C. was my land-lady in Montreal during the summer of 2004, a.k.a. The Summer of Tears. She rented a room to me in her home in the Plateau, letting me know that although the third floor where I stayed only had a kitchenette, I was welcome to cook in the large kitchen on the first floor.
Every evening, I would wind my way down the steep metal staircase so common in the Plateau balancing a tray full of vegetables and my trusted Wusthof knife. C. was always there cooking dinner for her family and boarders, and we would chat as we chopped vegetables and maneuvered our way past one another as we took turns at the sink and the stove.
I taught C. that pizza isn’t out of reach for the home cook, that pasta doesn’t have to come drowned in tomato sauce, and some of the infinite wonders of the Sri Lankan kitchen. C. taught me about the food of Taiwan, that a properly seasoned wok is non-stick, and that fresh tofu is miles away from the stuff in plastic packages in the grocery store.
Eventually, two meals became one. I broke up with my boyfriend that summer, and was too sad to be by myself for very long. C. invited me to her family meals. I would cook a vegetable or two, and help with prep and clean-up. We would talk late into the night each night, discussing love, life, and the state of being rootless in a very large world.
C. is like the elder sister I never had, or a very young aunt; a link between my generation and my parents’, with one foot in Asia and another in North America.
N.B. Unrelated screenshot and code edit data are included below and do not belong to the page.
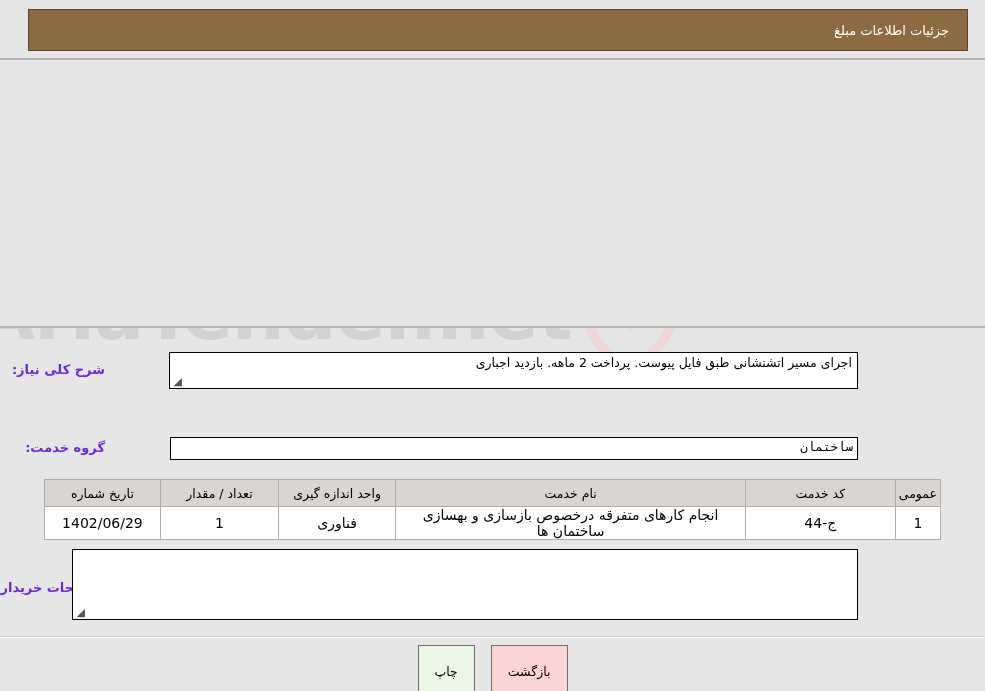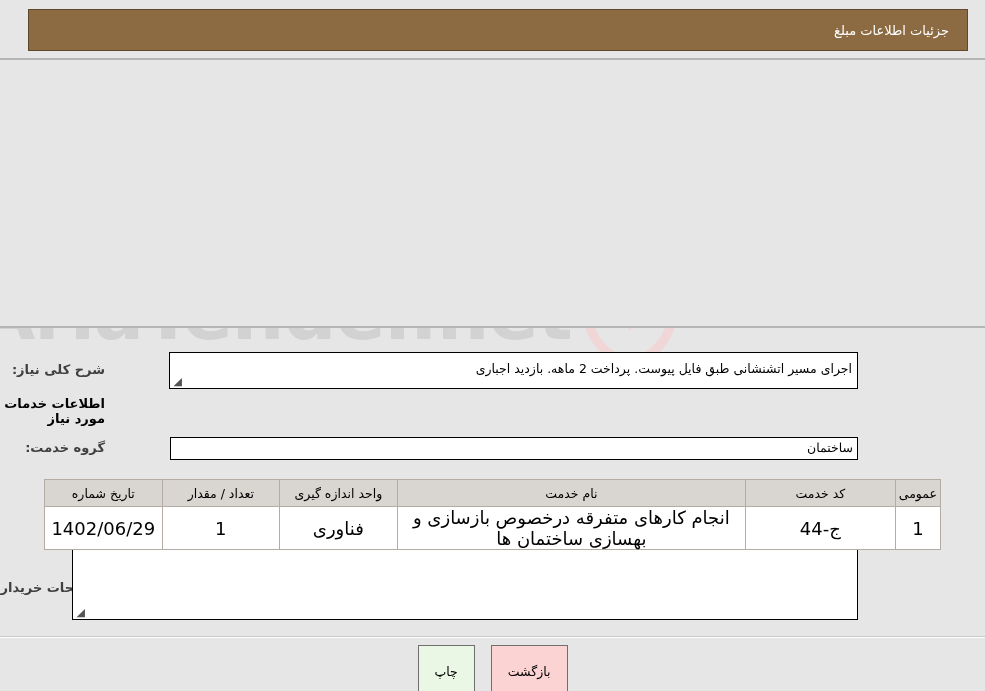--- a/index.html
+++ b/index.html
@@ -49,30 +49,30 @@
   
   .panel{
     position:absolute;left:0;top:58px;width:985px;height:270px;
     background:#e6e6e6;
     border-top:2px solid #b5b5b5;border-bottom:2px solid #b5b5b5;
     box-sizing:border-box;
     z-index:1;
   }
 
   .row{position:absolute;display:flex;align-items:center;}
-  .lbl{font-size:12.5px;color:#404040;white-space:nowrap;}
+  .lbl{font-size:12.5px;color:#6d28d9;white-space:nowrap;}
   .lbl2{font-size:12.5px;color:#000;white-space:nowrap;line-height:1.25;}
 
   .fld{
     background:#ffffff;border:1px solid #000;
     box-sizing:border-box;height:22px;line-height:20px;
     font-size:12.5px;padding:0 4px;
     text-align:center;
     overflow:hidden;white-space:nowrap;
-    font-family:Liberation Serif, serif;
+    font-family:Liberation Mono, monospace;
   }
   .fld.right{text-align:right;}
   .fld.empty{}
   .fld.timer{background:#ffffe4;}
 
   .link{color:#1414c8;font-size:12.5px;white-space:nowrap;cursor:pointer;}
 
   
   .radio{
     width:13px;height:13px;border-radius:50%;
@@ -87,21 +87,21 @@
   .chk{
     width:13px;height:13px;border:1px solid #9a9a9a;background:#efefef;
     box-sizing:border-box;display:inline-block;vertical-align:middle;
   }
   .opt{display:flex;align-items:center;gap:5px;margin-left:26px;}
   .opt .otxt{font-size:12.5px;}
 
   .ta{
     background:#ffffff;border:1px solid #000;
     box-sizing:border-box;
-    font-size:12.5px;padding:8px 5px;
+    font-size:12.5px;padding:2px 5px;
     text-align:right;
     position:relative;
     overflow:hidden;
   }
   .ta .resize{
     position:absolute;left:2px;bottom:1px;width:10px;height:10px;
     color:#555;font-size:11px;line-height:10px;
   }
   .sectionhead{font-size:13px;font-weight:bold;}
 
@@ -113,21 +113,21 @@
     background:#fff;
     z-index:1;
   }
   table.grid th{
     background:#d9d5d0;border:1px solid #b2aca4;
     height:26px;font-weight:normal;font-size:12.5px;color:#000;
     text-align:center;padding:0 3px;
   }
   table.grid td{
     background:#ffffff;border:1px solid #b2aca4;
-    height:28px;text-align:center;font-size:18px;padding:0 4px;
+    height:28px;text-align:center;font-size:14px;padding:0 4px;
   }
   td.namecell{text-align:center;}
 
   
   .btnbar{position:absolute;left:0;top:645px;width:985px;
           display:flex;justify-content:center;gap:16px;z-index:2;}
   .btn{
     border:1px solid #6f6f6f;
     font-size:12.5px;padding:18px 16px;
     cursor:pointer;line-height:16px;
@@ -238,21 +238,20 @@
     <span class="chk"></span>
     <span class="lbl">پرداخت تمام یا بخشی از مبلغ خرید،از محل "اسناد خزانه اسلامی" خواهد بود.</span>
   </label>
 
   <span class="lbl" style="position:absolute;right:880px;top:362px;font-weight:bold;font-size:13px;">شرح کلی نیاز:</span>
   <div class="ta" style="position:absolute;left:169px;top:352px;width:689px;height:37px;">
     <span>اجرای مسیر اتشنشانی طبق فایل پیوست. پرداخت 2 ماهه. بازدید اجباری</span>
     <span class="resize">◢</span>
   </div>
 
-  <span class="sectionhead" style="position:absolute;right:880px;top:396px;">اطلاعات خدمات مورد نیاز</span>
 
   <span class="lbl" style="position:absolute;right:880px;top:440px;font-weight:bold;font-size:13px;">گروه خدمت:</span>
   <div class="fld right" style="position:absolute;left:170px;top:437px;width:688px;height:23px;line-height:21px;">ساختمان</div>
 
   <table class="grid">
     <thead>
       <tr>
         <th style="width:34px;">عمومی</th>
         <th style="width:152px;">کد خدمت</th>
         <th style="width:366px;">نام خدمت</th>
Ours is perhaps an unlikely friendship, but more evidence that the best friendships emerge from shared meals, cooked together in close proximity.
C. has just bought Naomi Duguid and Jeffrey Alford’s latest cookbook, and she was much taken with the Thai marinade of cilantro root, garlic, and pepper, all moistened with a substantial amount of fish sauce. C. discovered that the green coriander seeds on that enormous cilantro plant in your garden are a great substitute for the cilantro root, and don’t require you to uproot the whole plant.
This pungent, spicy marinade goes with chicken or whole sea bass. Smash the coriander seeds first in a mortar and pestle, add the garlic next, and last the pepper, so that peppercorns don’t fly out of the mortar on contact with the pestle. Breathe in and pretend that you are on the streets of Northern Thailand.
Or that you are in a homey kitchen in Plateau Montreal, catching up with an old friend.
2 heads green coriander seeds from the plant in the garden
3 large, fat cloves of garlic
1 tbsp black pepper
Enough fish sauce to moisten
Smash coriander seeds into a paste in a heavy mortar and pestle. Add garlic and smash. Add pepper. Work until paste is relatively smooth. Moisten with fish sauce.
Use marinade with chicken or fish. Grill.